_GOAL OF THE EXERCISE_
Should pictures appear among the records, leave them out, and copy exactly only the lines from the first through the one with "-124,14 +124,6 @@", inclusive.

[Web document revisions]
☆ ☆ ☆ ☆ ☆
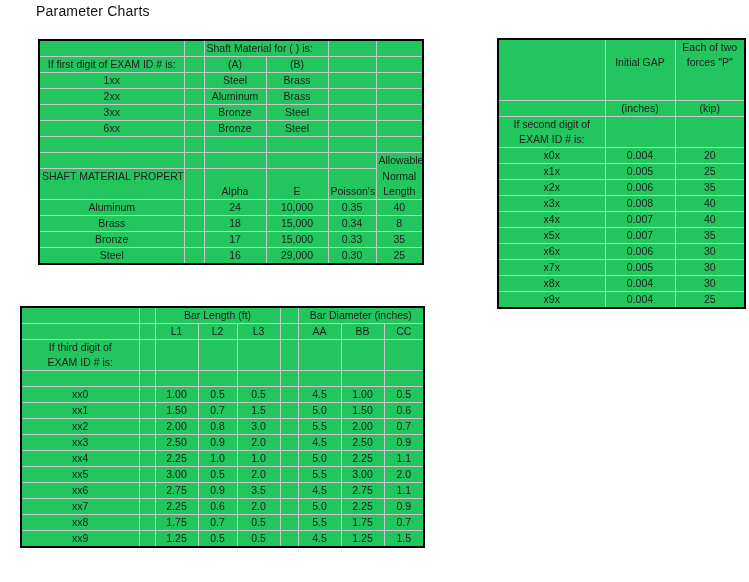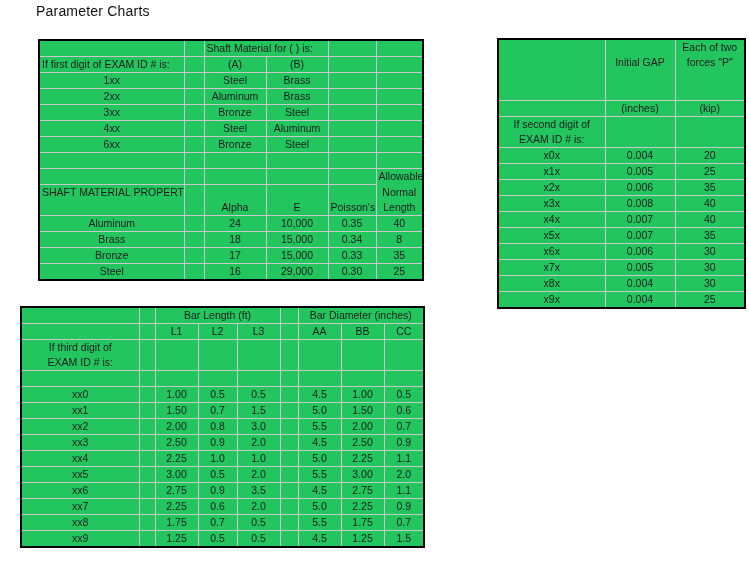--- a/index.html
+++ b/index.html
@@ -96,7 +96,7 @@
         <td></td>
       </tr>
       <tr>
-        <td style="text-align: left;">If first digit of EXAM ID # is:</td>
+        <td style="text-align: center;">If first digit of EXAM ID # is:</td>
         <td></td>
         <td>(A)</td>
         <td>(B)</td>

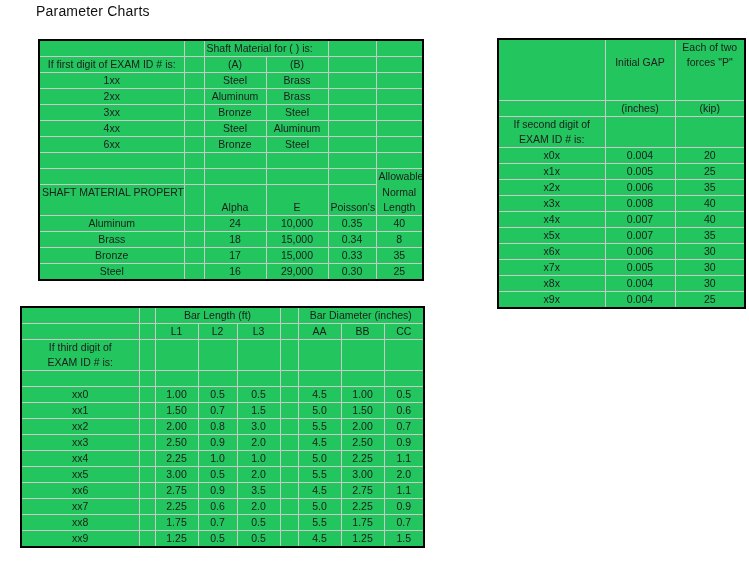--- a/index.html
+++ b/index.html
@@ -124,14 +124,6 @@
         <td></td>
         <td>Bronze</td>
         <td>Steel</td>
-        <td></td>
-        <td></td>
-      </tr>
-      <tr>
-        <td>4xx</td>
-        <td></td>
-        <td>Steel</td>
-        <td>Aluminum</td>
         <td></td>
         <td></td>
       </tr>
☆ ☆ ☆ ☆ ☆
_TASK RESPONSE_
--- a/index.html
+++ b/index.html
@@ -96,7 +96,7 @@
         <td></td>
       </tr>
       <tr>
-        <td style="text-align: left;">If first digit of EXAM ID # is:</td>
+        <td style="text-align: center;">If first digit of EXAM ID # is:</td>
         <td></td>
         <td>(A)</td>
         <td>(B)</td>

--- a/index.html
+++ b/index.html
@@ -124,14 +124,6 @@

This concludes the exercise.